Deep Learning for Image and Video Colorization

Sai Kamal

Software Engineer

Tags:

Deep Learning

4 min read

Converting color images to black and white is quite easy using the OpenCV framework,but for converting black and white images to color we need to take a different approach. We need to add colors to black and white pixels using Deep Learning Neural Networks. Let's first look at how the color information is represented in gray scale images and digital images.

Gray scale image means the value of each pixel represents only the intensity information of the light. Such images commonly display only the darkest black to the brightest white. The image carries only black, white, and gray colors, in which gray has multiple levels.Each pixel typically consists of 8 bits(1byte) for gray scale images and there are 256 possible grayscale colors.

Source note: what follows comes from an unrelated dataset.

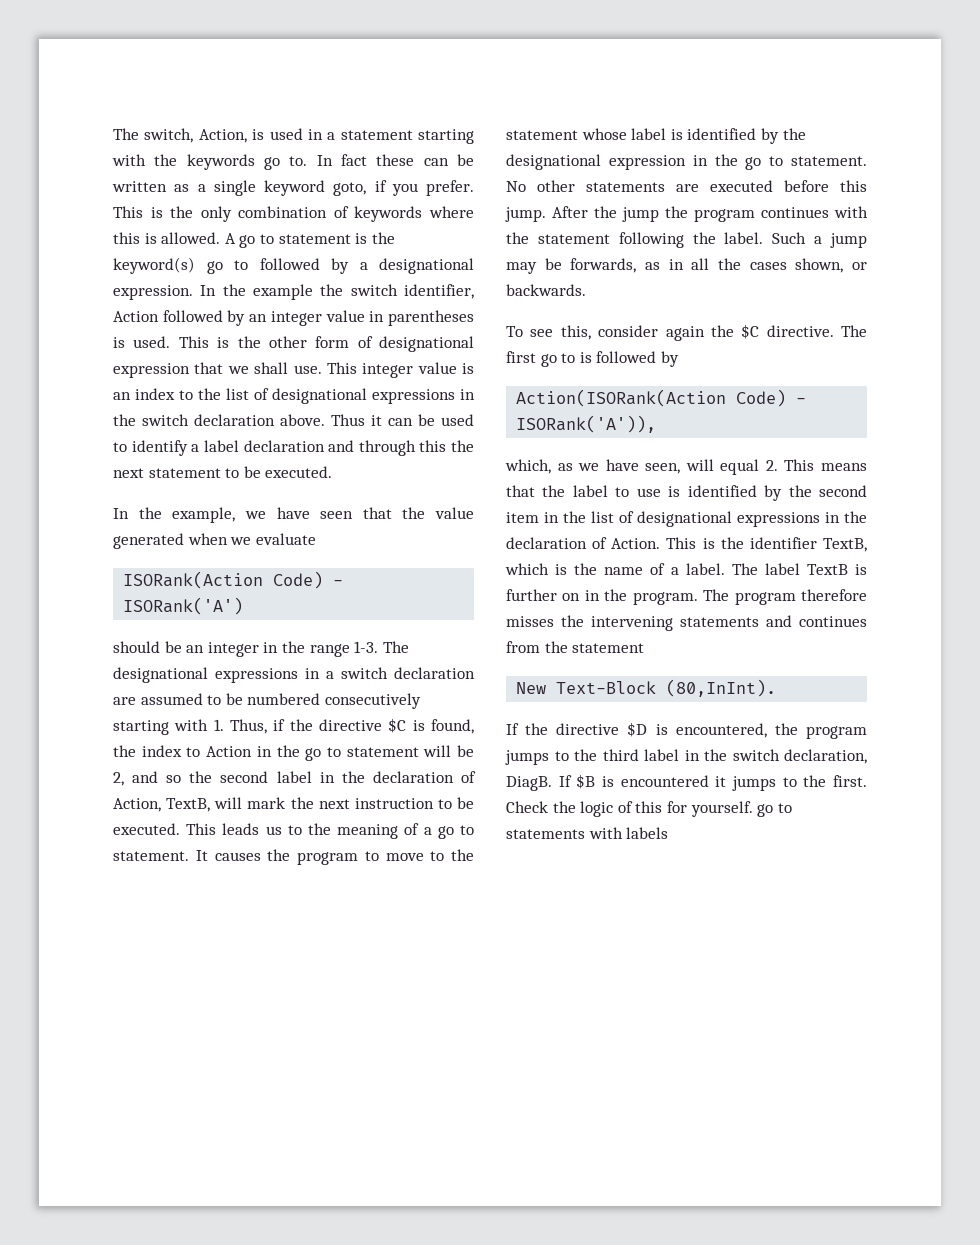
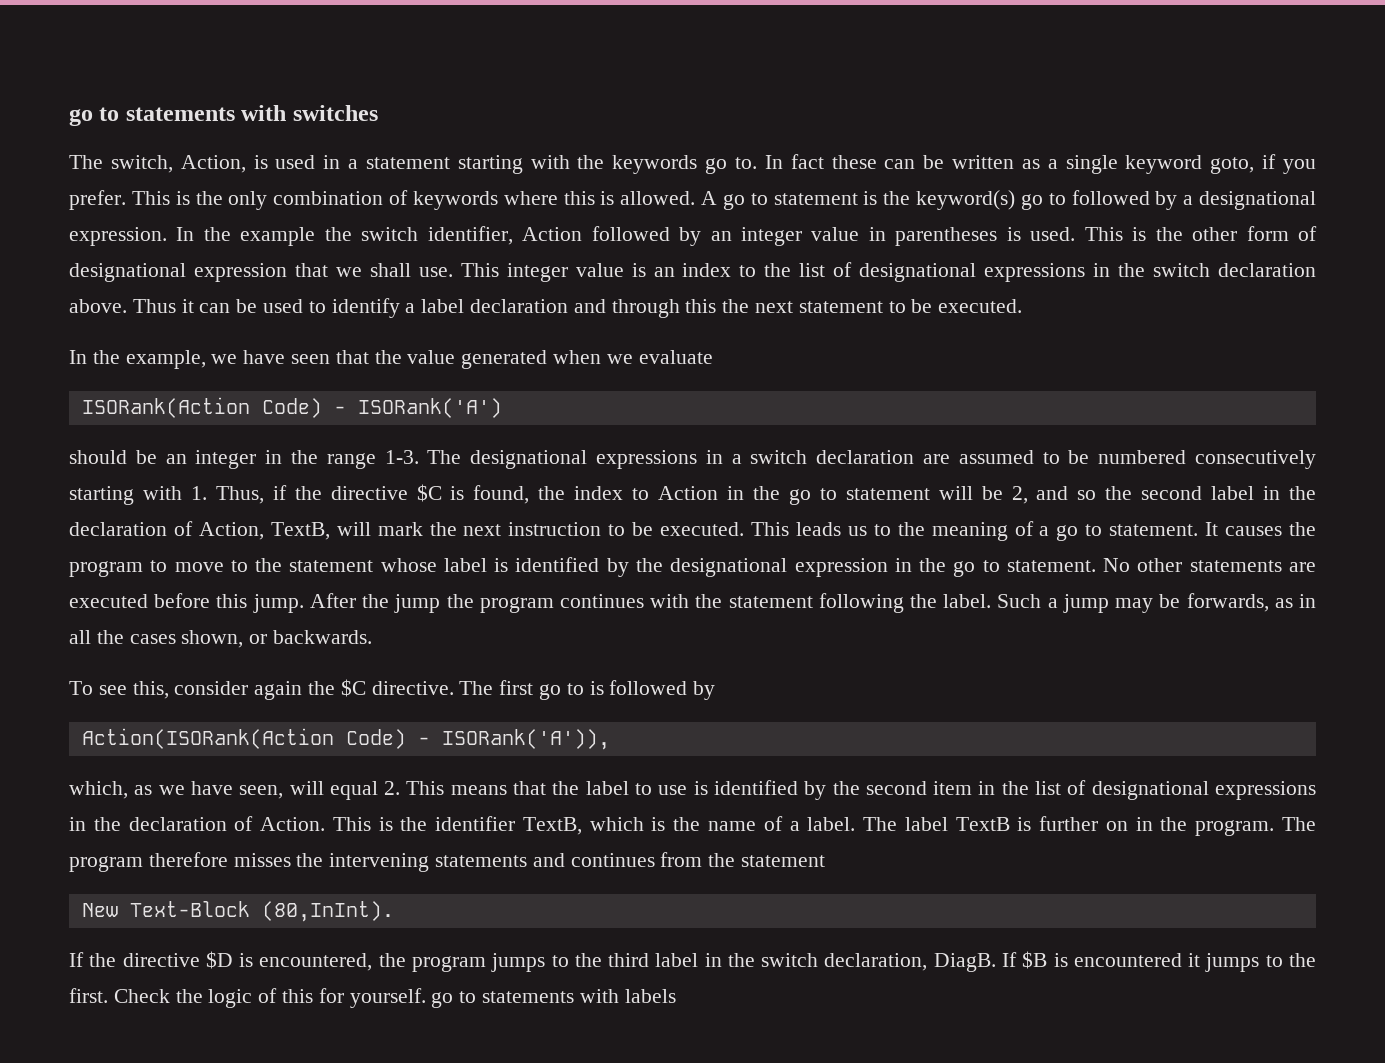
(113, 134) none -> [69,105,378,126] go to statements with switches //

Color images have three different channels called RGB. Each pixel intensity was represented by three channels. Each color image has 24 bits/pixel, which means 8 bits for each of the three color bands(RGB).There are 16 million colors possible.

Black and White Image to Color Image

We trained a neural network which converts this grayscale image to the colored one. It needs to learn to map this single value to a three channel image. For this purpose we used a concept called LAB space where we figured out the lightness scale of each pixel and mapped them correspondent A and B channels.

LAB color space

Lab is an another color space same like RGB where
L channel = Lightness
A channel = from green-red
B channel = from Yellow-blue

Here the grayscale images are in only the L channel. Hence,we find lab color space is more convenient for our problem. we develop a Neural network where it should map our lightness of pixel intensity to their A and B channel. But even though we map A and B channels we used to get only 2 channels but color images need 3 different channels so the third channel is nothing but the original image.So our input value is lightness of each pixel and our neural network should predict A and B channels and add original input. Using OpenCV we can convert them into RGB format.

Technologies used

Neural Networks
Open CV
Tensorflow
Statistics for Normalization

For this purpose we used a pre-trained neural network which was already trained on Imagenet grayscale dataset.It uses a simple convolutional neural network architecture. As explained above, we take the L channel image and learn to predict a and b channels. Combining the prediction and input would give us the colorized image which looks like a Lab color space image.

convolutional neural network architecture

After collecting pretrained weights and using tensorflow and opencv we convert predicted lab space images into RGB format.Hence the Neural network trained on 1000 different greyscale images we got 91.29 % accuracy for our results. Some results are

For videos we divide each frame individually and send it to the neural network and finally we add each predicted frame and convert them back to video. Some results using videos.

Back To Blogs

Sai Kamal

Software Engineer

Software Engineer with a specialization in Python, Statistics, machine learning and deep learning. He has also worked extensively with Natural Language Processing and Computer Vision. Sai has also worked on Flask micro-services, which are used to run large-scale web applications.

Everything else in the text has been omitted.